先日、馴染みのジャズ喫茶で「Art Pepper Meets The Rhythm Section」がかかった。小生より年上の先客が、録音サウンドがすばらしいだけで、出来はごく凡庸の星3つだと言う。しかもSJ誌の4つ星が平均という緩さではないと付け加える。「Penguin Guide to Jazz」は4つ、「AllMusic」は5つ星を付けた傑作に異論を唱える人は珍しい。

 

 理由を訊いてみた。ガーランド・トリオとペッパーとのお互いどうしのリスペクトが感じられない。場当たり的な録音で準備不足、初期のDiscovery盤やIntro盤の瑞々しく、イマジネーション豊かな演奏と比べれば一聴瞭然とか。更にレパートリーも魅力不足という。音楽、特にジャズは好みにより評価が違うのでなるほどと思ったが、人気盤なのは日本人に熱愛される「You'd Be So Nice・・」がトップに入っているからだと分析していた。

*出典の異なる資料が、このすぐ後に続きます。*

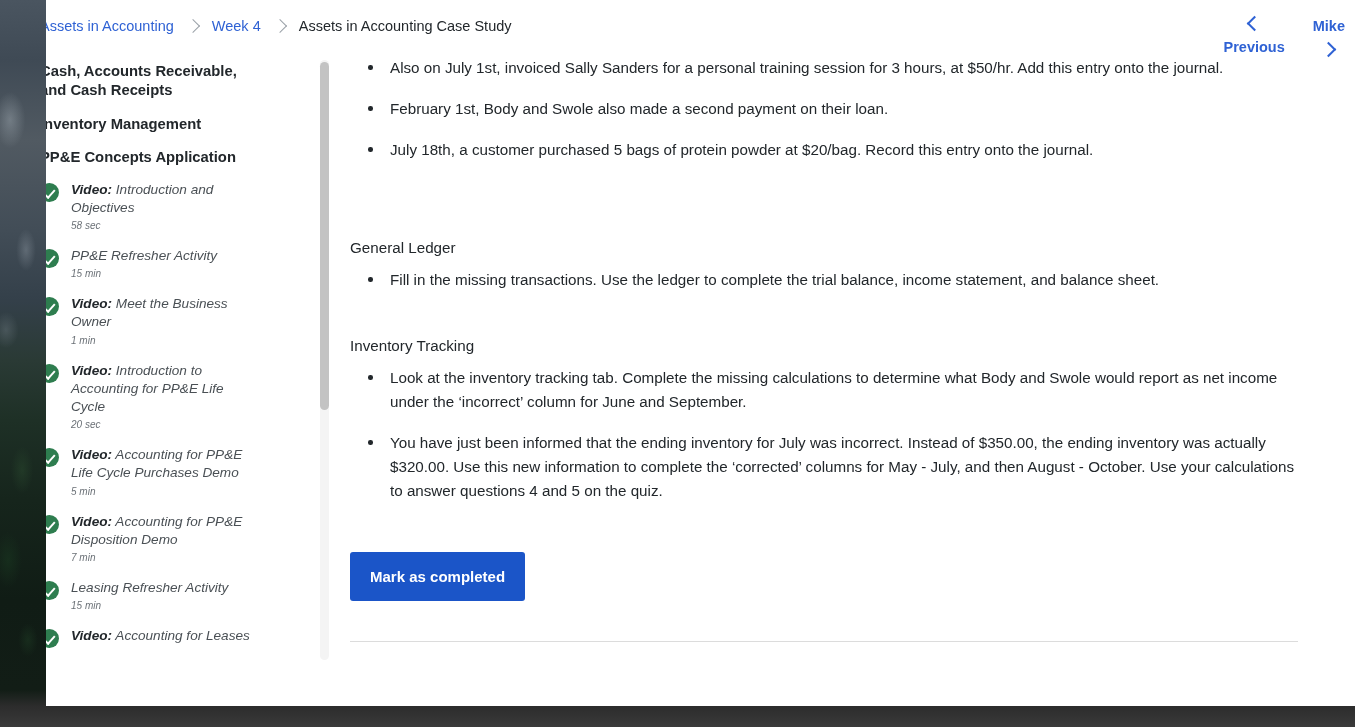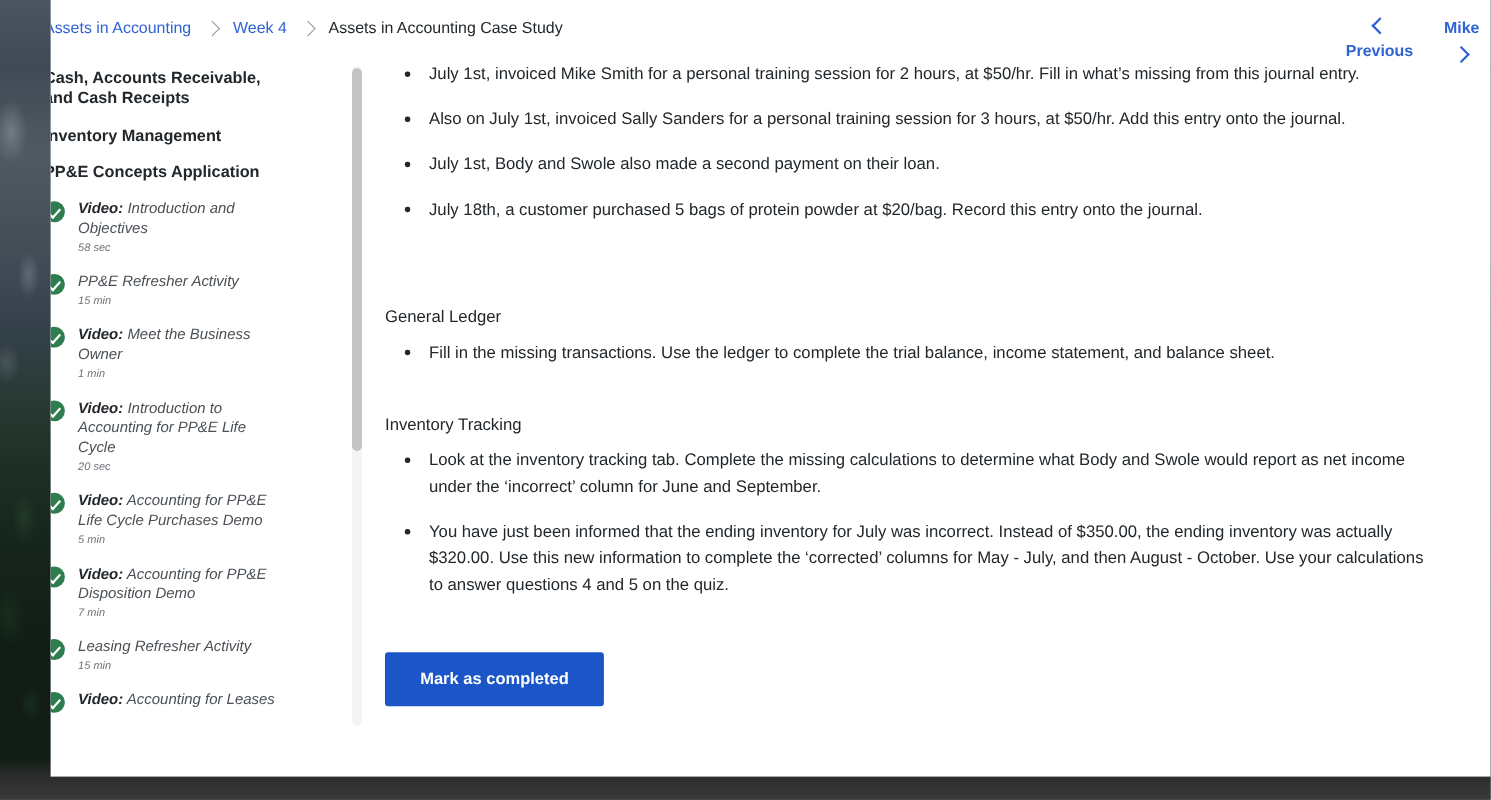--- a/index.html
+++ b/index.html
@@ -393,7 +393,6 @@
     <div id="main-inner">
 
       <ul class="bullets">
-        <li>July 1st, invoiced Mike Smith for a personal training session for 2 hours, at $50/hr. Fill in what’s missing from this journal entry.</li>
         <li>Also on July 1st, invoiced Sally Sanders for a personal training session for 3 hours, at $50/hr. Add this entry onto the journal.</li>
         <li>July 1st, Body and Swole also made a second payment on their loan.</li>
         <li>July 18th, a customer purchased 5 bags of protein powder at $20/bag. Record this entry onto the journal.</li>

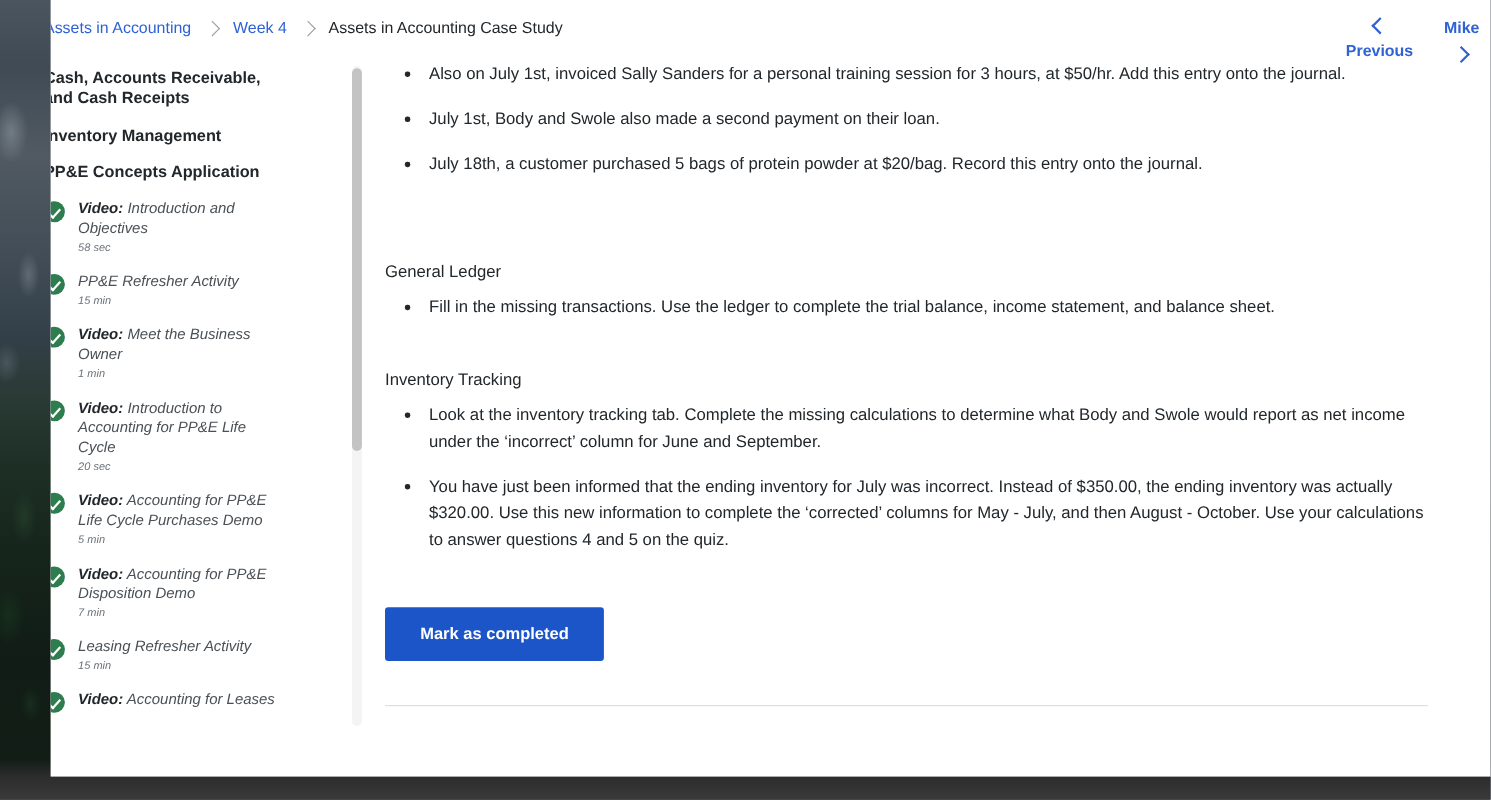--- a/index.html
+++ b/index.html
@@ -394,7 +394,7 @@
 
       <ul class="bullets">
         <li>Also on July 1st, invoiced Sally Sanders for a personal training session for 3 hours, at $50/hr. Add this entry onto the journal.</li>
-        <li>July 1st, Body and Swole also made a second payment on their loan.</li>
+        <li>February 1st, Body and Swole also made a second payment on their loan.</li>
         <li>July 18th, a customer purchased 5 bags of protein powder at $20/bag. Record this entry onto the journal.</li>
       </ul>
 

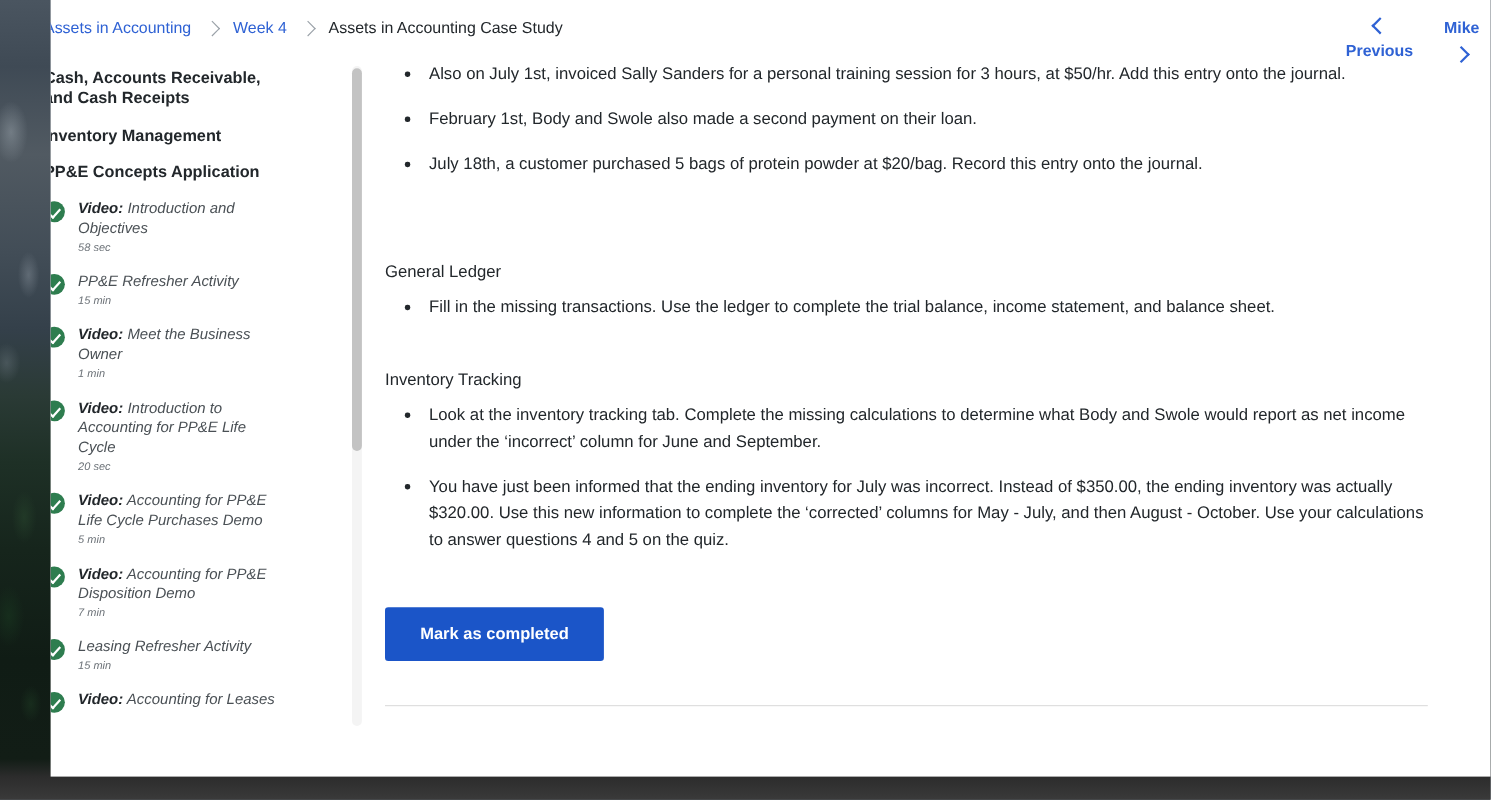--- a/index.html
+++ b/index.html
@@ -263,7 +263,7 @@
     color: #ffffff;
     font-size: 15px;
     font-weight: bold;
-    padding: 16px 32px;
+    padding: 16px 20px;
     border: none;
     border-radius: 3px;
     cursor: pointer;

この曲がB面3曲目あたりに収録されていたら話題にならなかっただろうと。

 

 笑止千万。往年のプレイヤーを担ぎ出しアルバムタイトルに日本人好みの「Autumn Leaves」や「Golden Earrings」、トップに「Softly, As in a Morning Sunrise」、「It’s All Right with Me」、A1もB3も金太郎飴のアドリブ、音が良いだけガッツがない録音の何処ぞのレーベルとは違うのだ。こちらはレスター・ケーニッヒのContemporary盤だ。録音が良いのは当然のこと。技師はロイ・デュナン。内容が申し分ないのでA1に持ってきただけで、仮にB3の「Star Eyes」が頭でも人気と評価は変わらないだろう。

 

 「Left Alone」、「Blues-ette」、「Scene Changes」、「Cool Struttin'」、「We Get Requests」・・・人気盤が必ずしもそのミュージシャンのベスト盤ではないが、毎日ジャズ喫茶でかかるそれらのレコードでジャズの魅力に触れた人は多い。今の我が国のジャズ文化の発展はこれらの愛されるアルバムがあったからである。